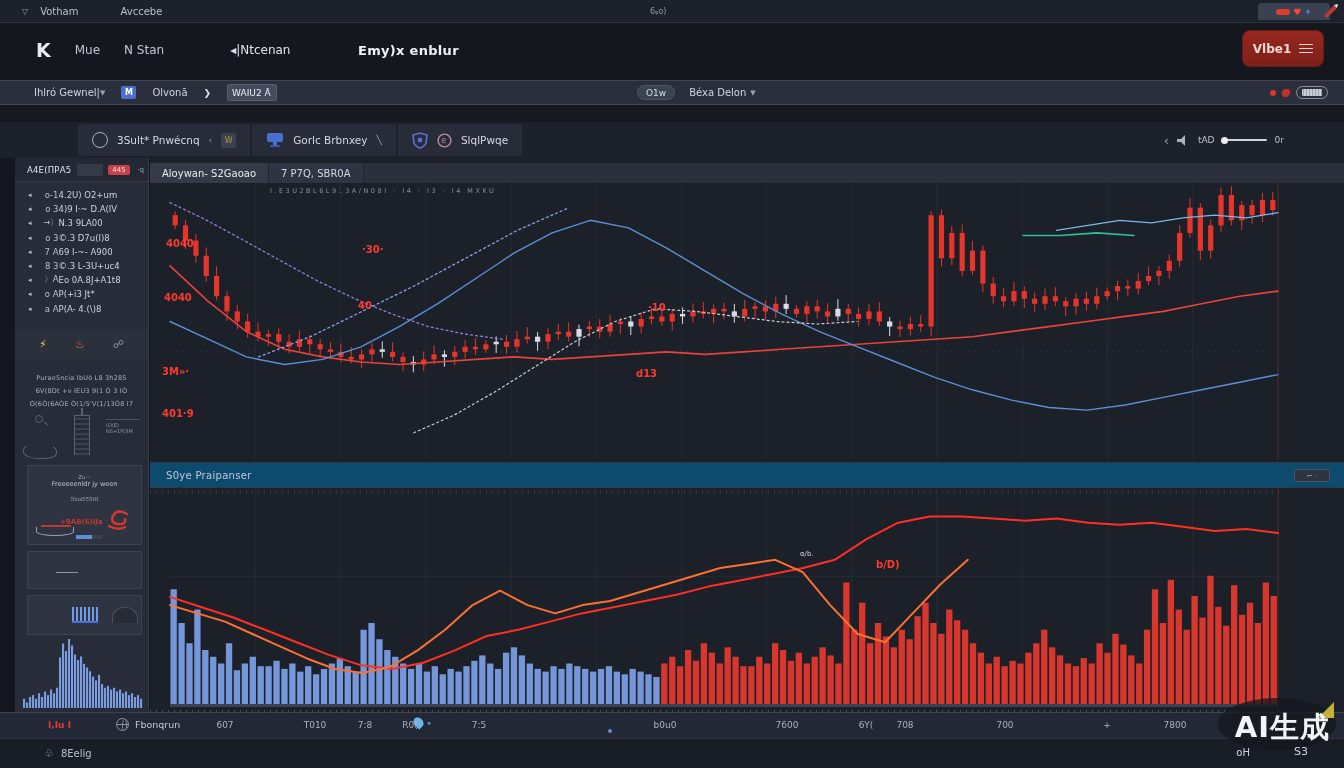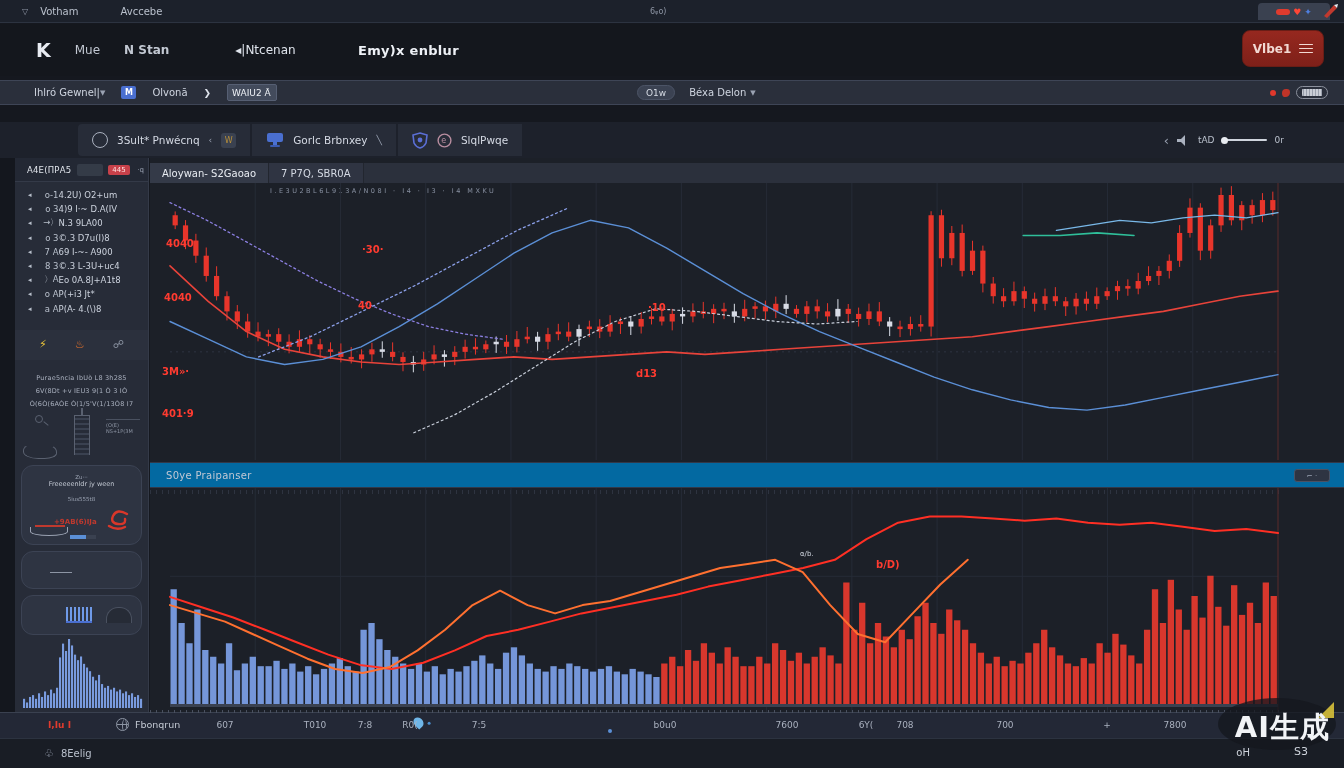"N Stan" .nav.b { font-weight: bold -> normal }
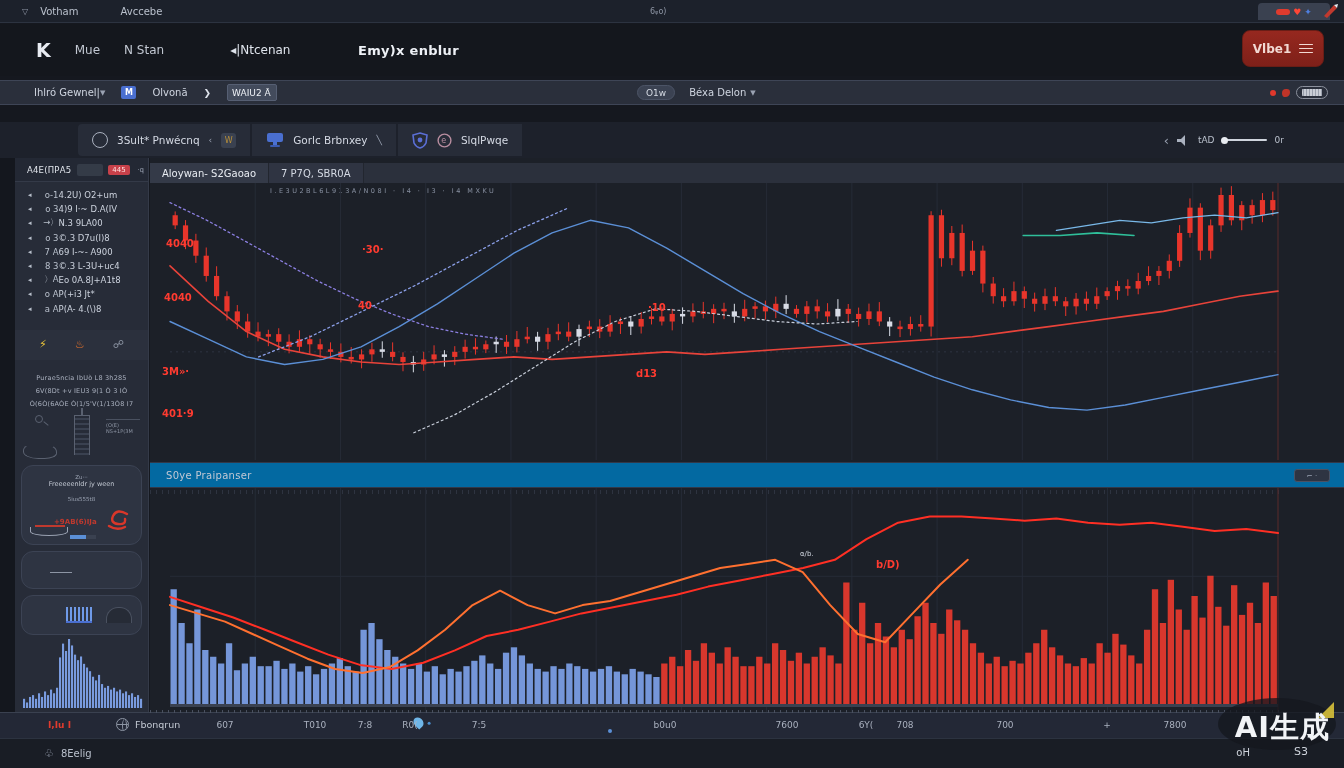"S0ye Praipanser" .pane-sub-hdr { background: #0369a1 -> #0c4a6e }
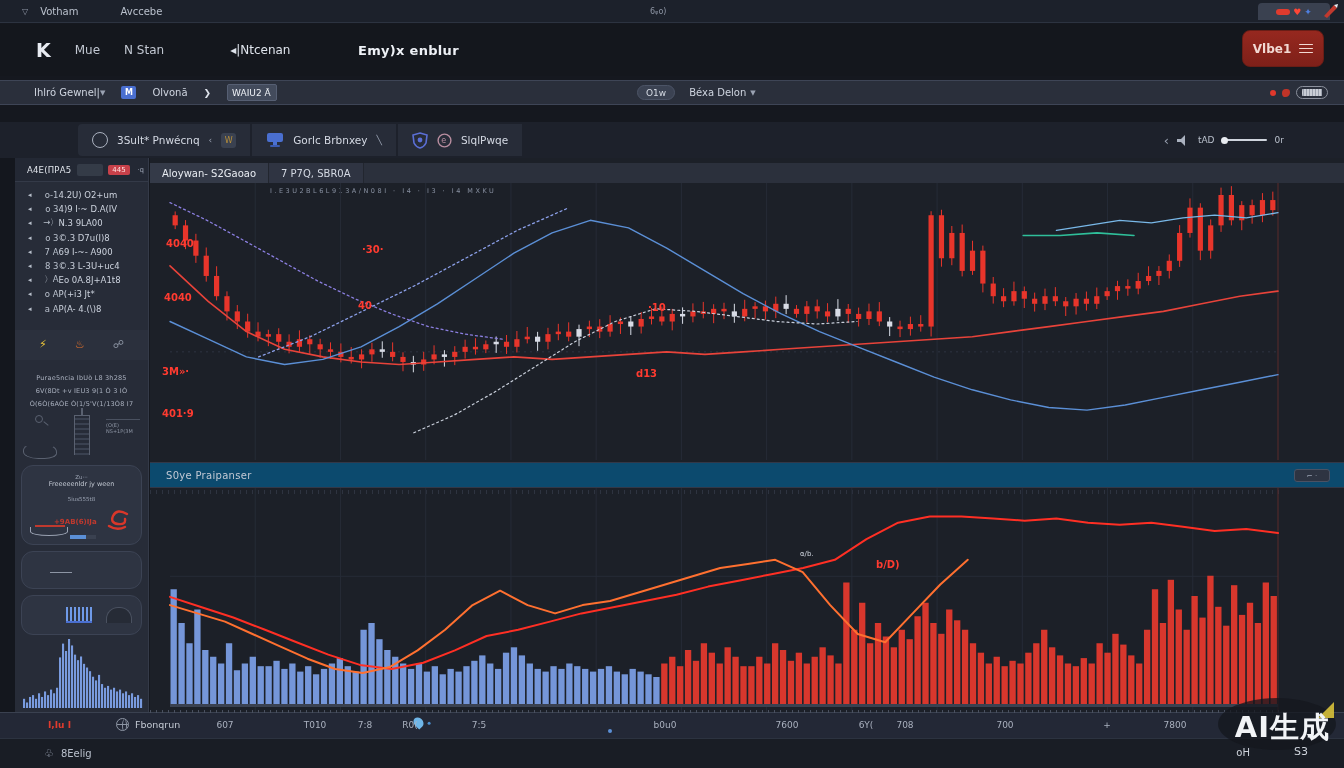"Freeeeenldr jy ween" .sb-card { border-radius: 12px -> 1px; margin: 6px 6px 0 6px -> 6px 6px 0 12px }
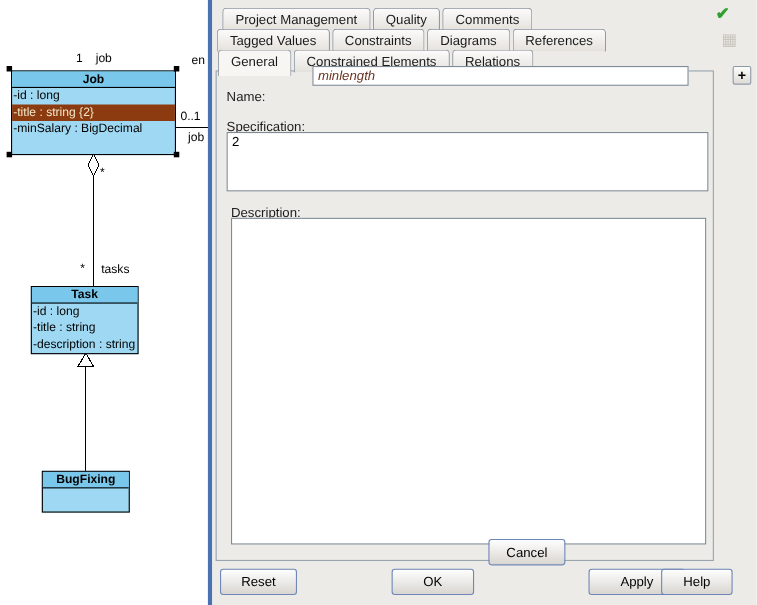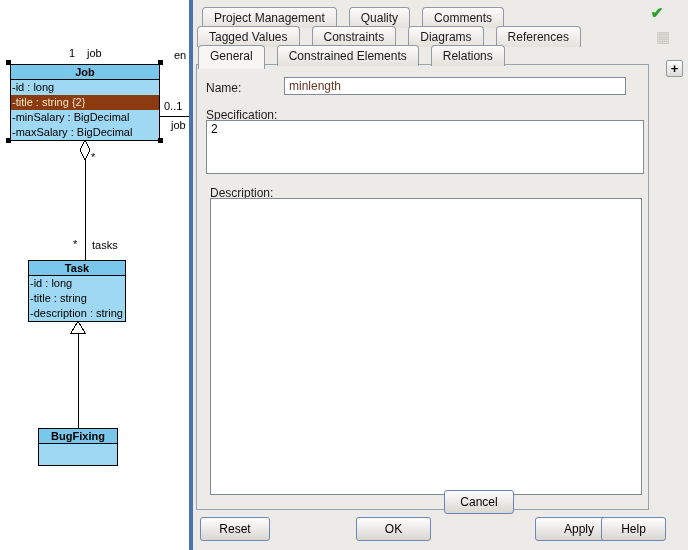"Project Management" .tab-row { gap: 12px -> 2px }
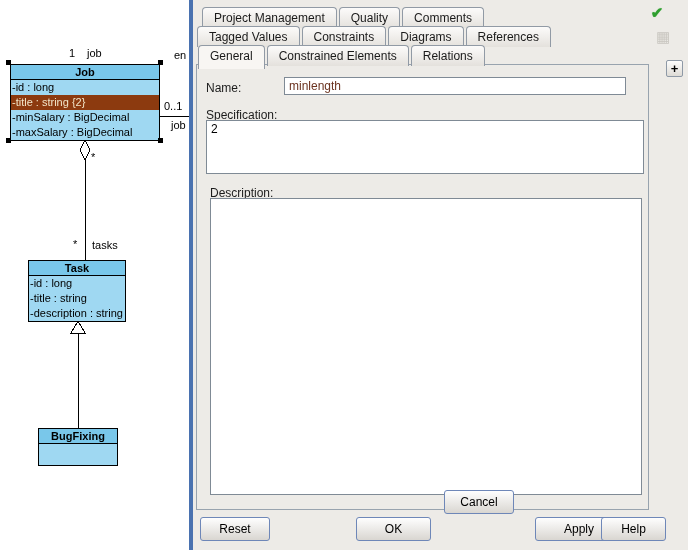"minlength" input.text-input { font-style: none -> italic; top: 77px -> 60px }
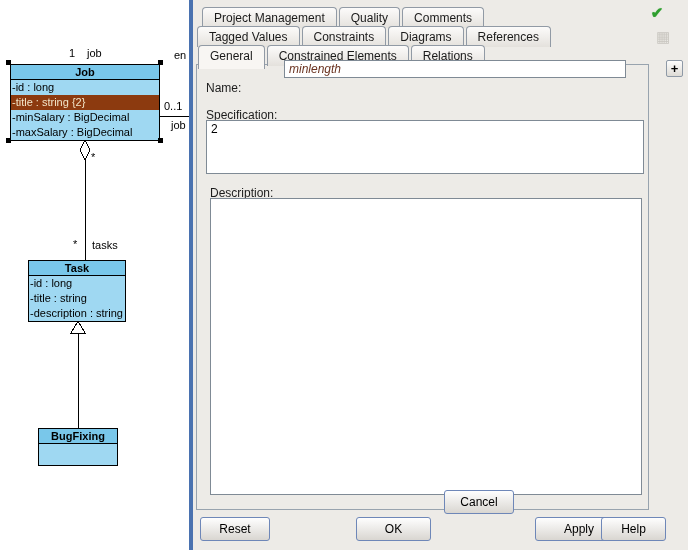"-maxSalary : BigDecimal" div.uml-attr { html: <div>-maxSalary : BigDecimal</div> -> none }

────────────────────

For this exercise, return every entry verbatim and omit all pictures.

### Worked solution
"N Stan" .nav.b { font-weight: bold -> normal }
"S0ye Praipanser" .pane-sub-hdr { background: #0369a1 -> #0c4a6e }
"Freeeeenldr jy ween" .sb-card { border-radius: 12px -> 1px; margin: 6px 6px 0 6px -> 6px 6px 0 12px }
"Project Management" .tab-row { gap: 12px -> 2px }
"minlength" input.text-input { font-style: none -> italic; top: 77px -> 60px }
"-maxSalary : BigDecimal" div.uml-attr { html: <div>-maxSalary : BigDecimal</div> -> none }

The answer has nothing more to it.